▶ _The task_
Return the records as they stand. No picture is to be included.

▶ _Provided records_
☆ ☆ ☆ ☆ ☆ ☆ ☆
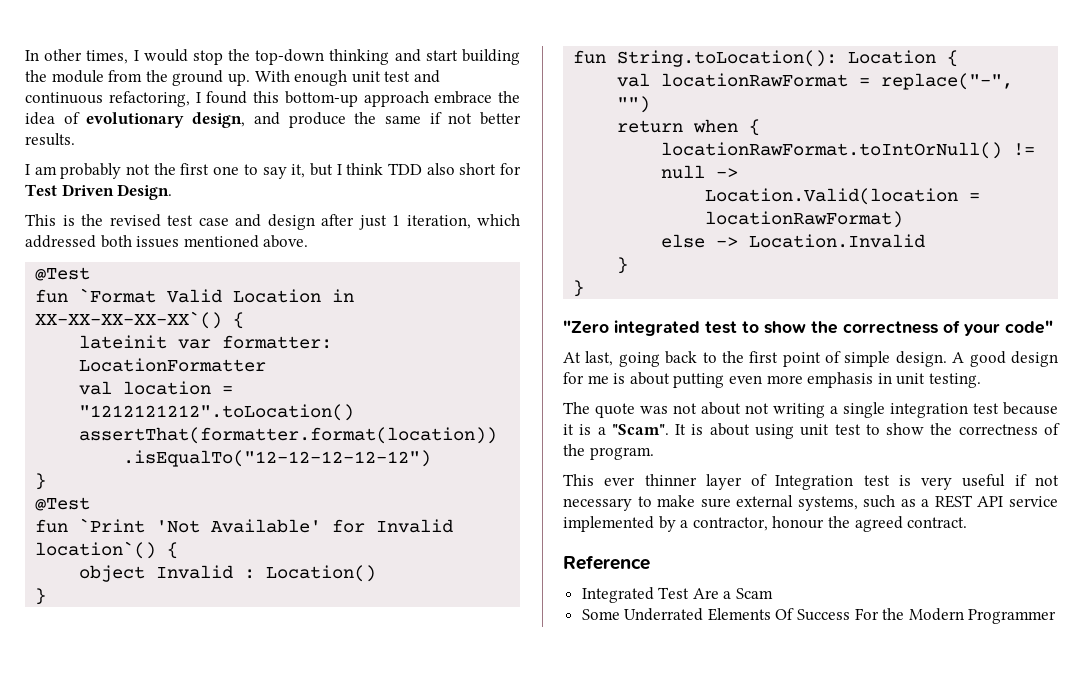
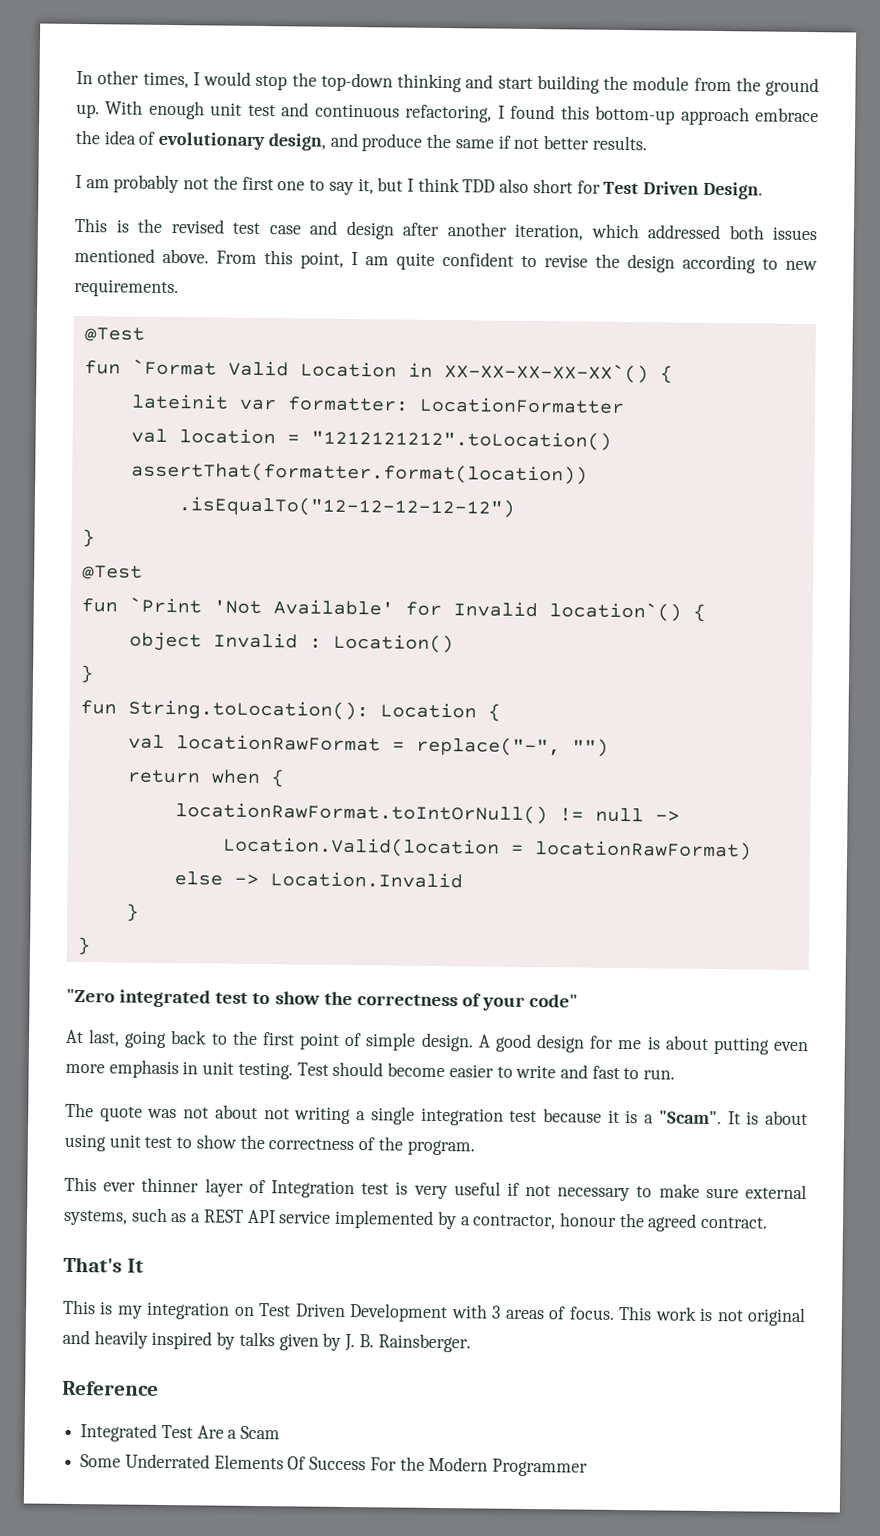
- This is the revised test case and design after just 1 iteration, which addressed both issues mentioned above.
+ This is the revised test case and design after another iteration, which addressed both issues mentioned above. From this point, I am quite confident to revise the design according to new requirements.
+ Test should become easier to write and fast to run.
+ That's It
+ This is my integration on Test Driven Development with 3 areas of focus. This work is not original and heavily inspired by talks given by J. B. Rainsberger.

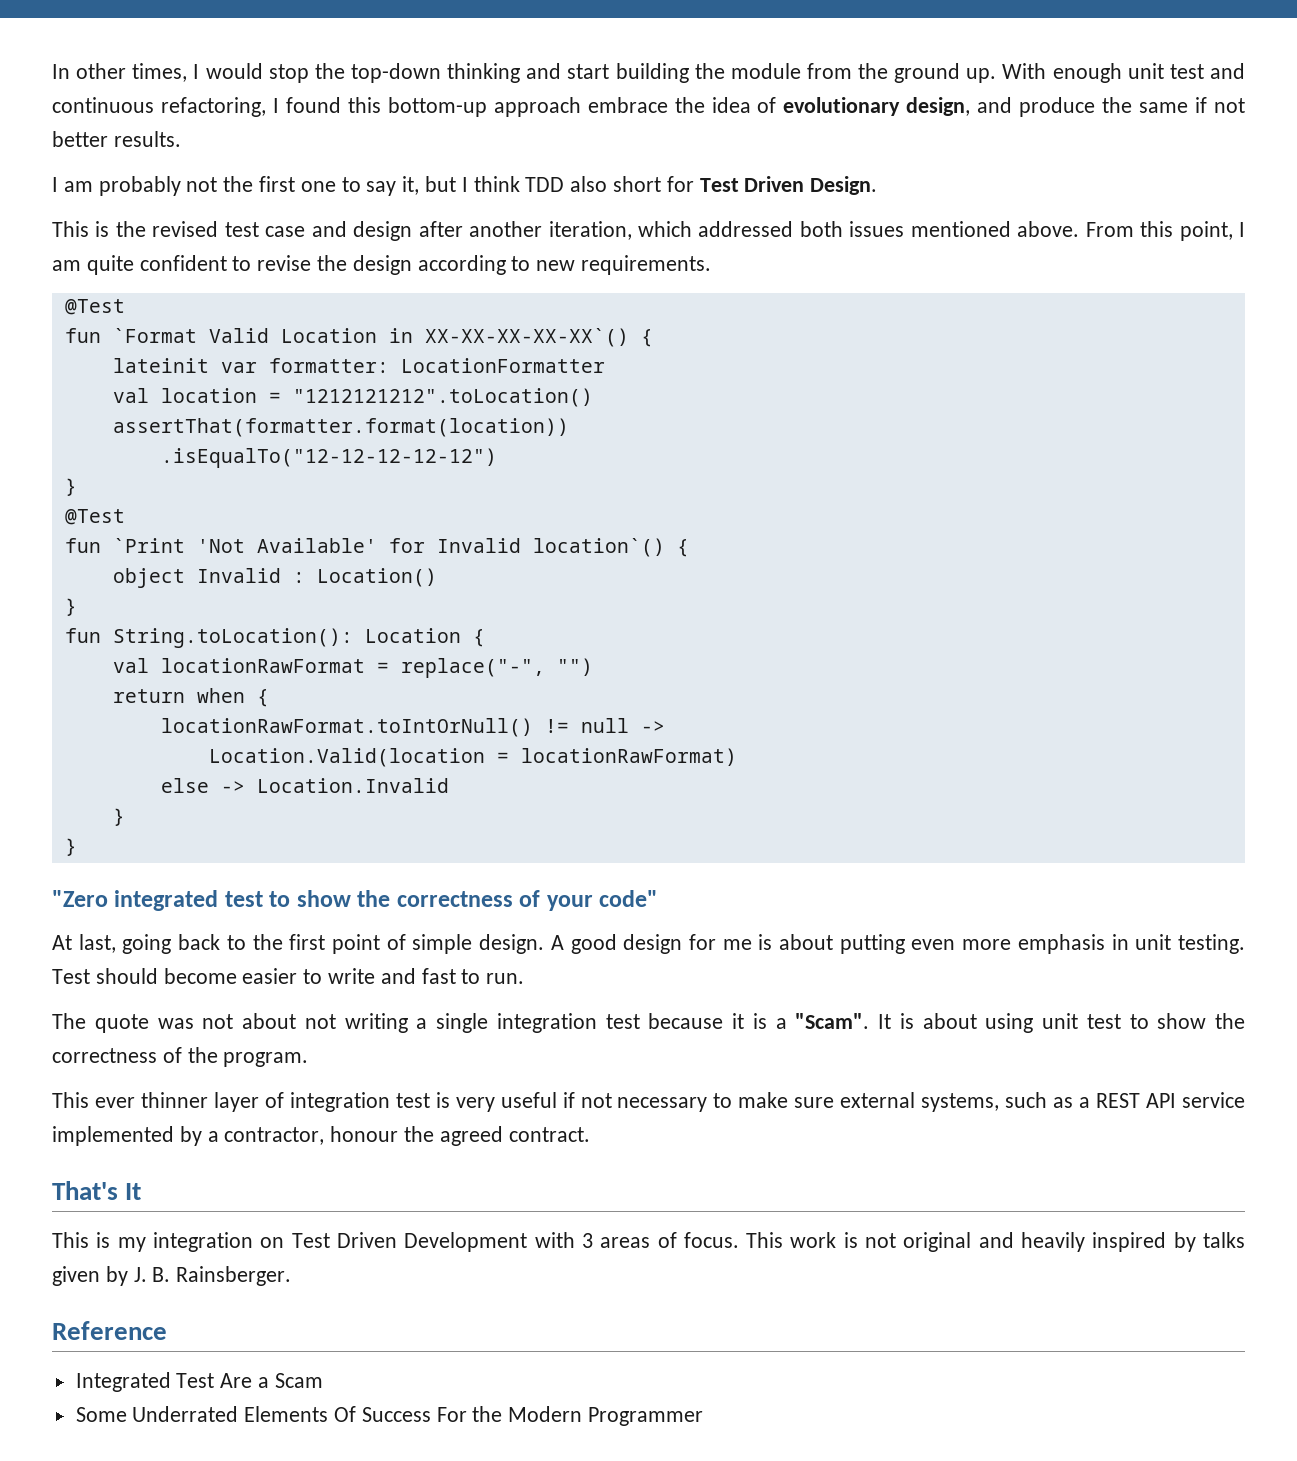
- This ever thinner layer of Integration test is very useful if not necessary to make sure external systems, such as a REST API service implemented by a contractor, honour the agreed contract.
+ This ever thinner layer of integration test is very useful if not necessary to make sure external systems, such as a REST API service implemented by a contractor, honour the agreed contract.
☆ ☆ ☆ ☆ ☆ ☆ ☆
▶ _Written solution_
- This is the revised test case and design after just 1 iteration, which addressed both issues mentioned above.
+ This is the revised test case and design after another iteration, which addressed both issues mentioned above. From this point, I am quite confident to revise the design according to new requirements.
+ Test should become easier to write and fast to run.
+ That's It
+ This is my integration on Test Driven Development with 3 areas of focus. This work is not original and heavily inspired by talks given by J. B. Rainsberger.

- This ever thinner layer of Integration test is very useful if not necessary to make sure external systems, such as a REST API service implemented by a contractor, honour the agreed contract.
+ This ever thinner layer of integration test is very useful if not necessary to make sure external systems, such as a REST API service implemented by a contractor, honour the agreed contract.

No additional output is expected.